Es war schon lange ruhig um den einst mächtigen Milliardenbeschaffer für das DDR-Regime. "Alexander Schalck-Golodkowski gibt keine Interviews mehr, er beteiligt sich nicht am politischen Diskurs", sagte 2012 ein enger Vertrauter zum 80. Geburtstag. Nun ist der frühere Staatssekretär im DDR-Ministerium für Außenhandel am Sonntagabend nach langer Krankheit mit 82 gestorben, nur wenige Tage vor seinem Geburtstag. Zuletzt lebte er zurückgezogen mit seiner zweiten Frau Sigrid in Rottach-Egern am Tegernsee.

Zu DDR-Zeiten war Schalck-Golodkowski Chef der "Kommerziellen Koordinierung" (KoKo). Den "dicken Alex" nannten ihn seine Mitarbeiter respektvoll. Der in Berlin geborene gelernte Feinmechaniker und Ökonom beschaffte für das Regime von Staatschef Erich Honecker über 20 Jahre lang Unsummen an West-Devisen - und versorgte SED-Bonzen auch mit Softpornos aus dem kapitalistischen Westen. Sein größter Coup: 1983 handelte er mit dem damaligen CSU-Chef Franz Josef Strauß einen Milliardenkredit für das kommunistische Land aus - wohlweislich in harter D-Mark. Das Geschäft bewahrte die DDR womöglich vor dem Staatsbankrott .

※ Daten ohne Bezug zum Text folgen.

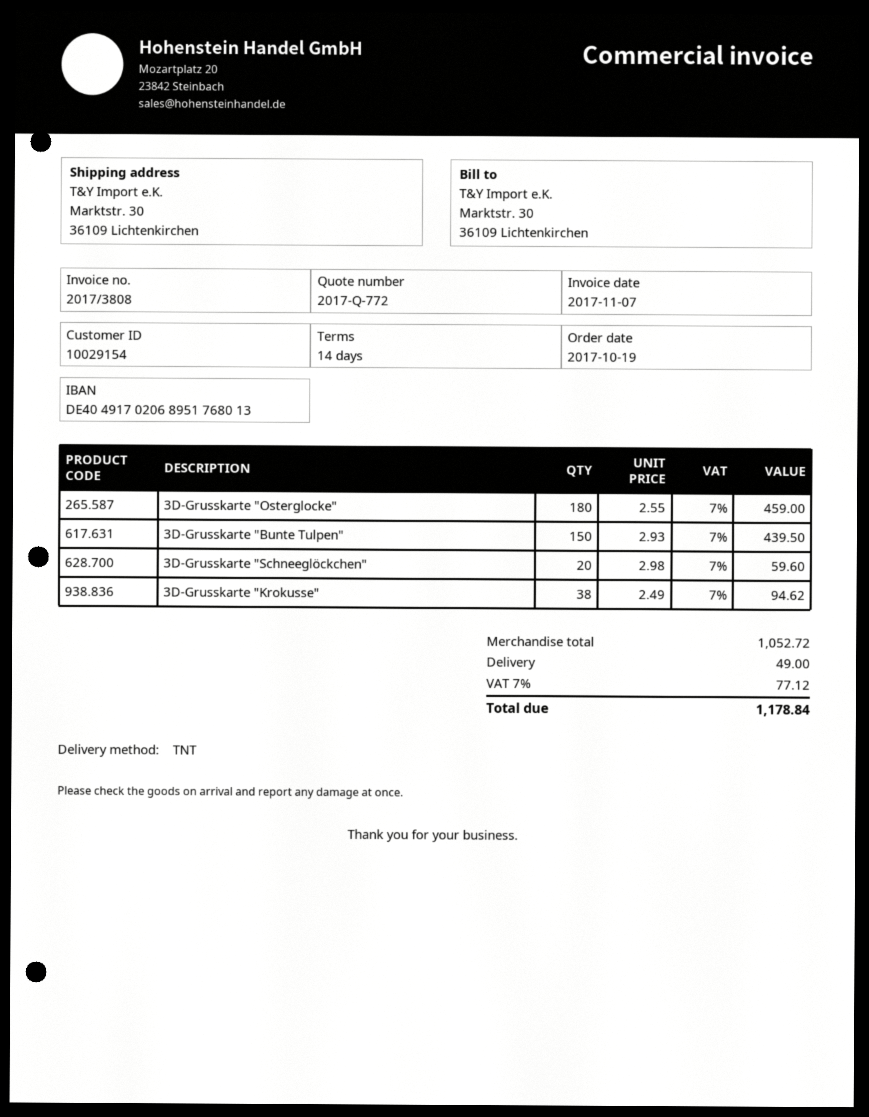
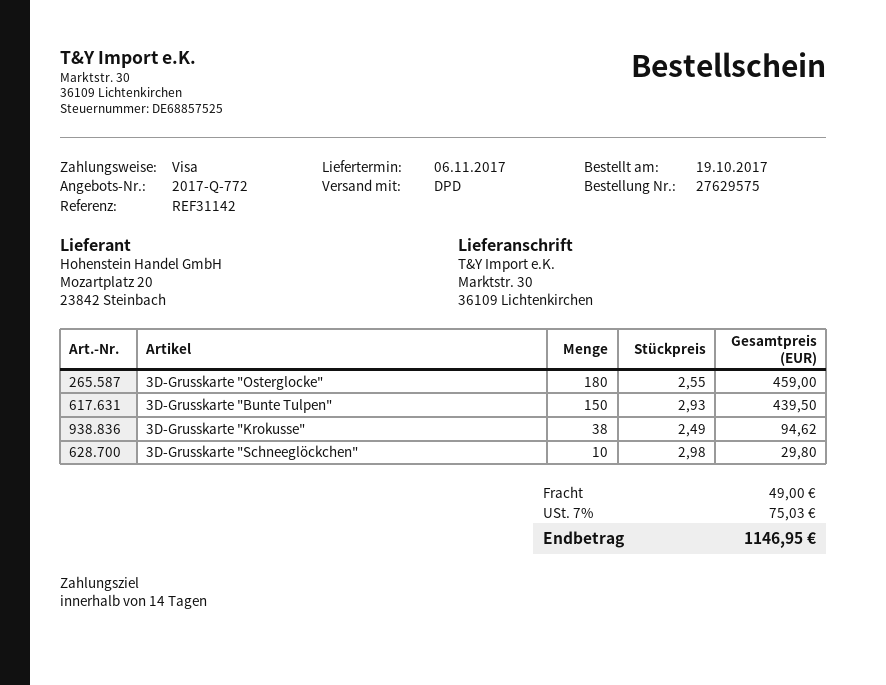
shipping method: TNT -> DPD
3D-Grusskarte "Schneeglöckchen": 20 x 2.98 = 59.60 -> 10 x 2.98 = 29.80
tax: 7% = 77.12 -> 7% = 75.03
total: 1178.84 -> 1146.95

In der Nacht zum 3. Dezember 1989 suchte er in West-Berlin Schutz vor dem zerfallenden Unrechtssystem der DDR. Es hatte zuvor Berichte über angeblich kriminelle Machenschaften bei der von ihm geführten KoKo gegeben. Schalck-Golodkowski befürchtete Mobbing durch seine früheren Parteifreunde und sah gar sein Leben in Gefahr. Tatsächlich fahndeten die DDR-Behörden nach ihm. Er stellte sich der bundesdeutschen Justiz. Dem BND - dort hatte er den Decknamen "Schneewittchen" - gab er sein Wissen über das Geschäftsgebaren der KoKo preis. Mitte der 90er Jahre wurde er wegen illegaler Waffengeschäfte und Embargovergehen zu Bewährungsstrafen verurteilt.

Die KoKo war die geheimnisumwobene Dachorganisation für 180 Unternehmen in der DDR, der Bundesrepublik und im westlichen Ausland. Zwischen 1966 und 1989 hatte der Bereich, der eng mit dem Ministerium für Staatssicherheit verflochten war, etwa 27 Milliarden D-Mark für die DDR-Wirtschaft eingenommen. KoKo-Firmen handelten mit Waffen, Müll, Kopfsteinpflaster und Kunst. Nach dem Mauerfall wurde das Koko-Imperium aufgelöst.

Dank seiner jahrzehntelangen guten deutsch-deutschen Kontakte und mit Hilfe alter Freunde brachte es Schalk-Golodkowski nach der Wende wieder rasch zu einigem Wohlstand. Am Tegernsee bewohnte er zeitweise eine luxuriös ausgestattete Doppelhaushälfte. Bei einem Urlaub in der Schweiz erlitt Schalck-Golodkowski 2003 einen Herzstillstand und erholte sich nur langsam. Er lag zeitweise im künstlichen Koma. Danach war er jedoch wieder geistig auf der Höhe. Schalck-Golodkowskis letzte öffentliche Äußerungen liegen schon 15 Jahre zurück. In einer ARD-Talkshow sagte der zweimal an Prostatakrebs operierte Hüne resigniert: "Ick hab' für die DDR gekämpft - und wir haben am Ende verloren."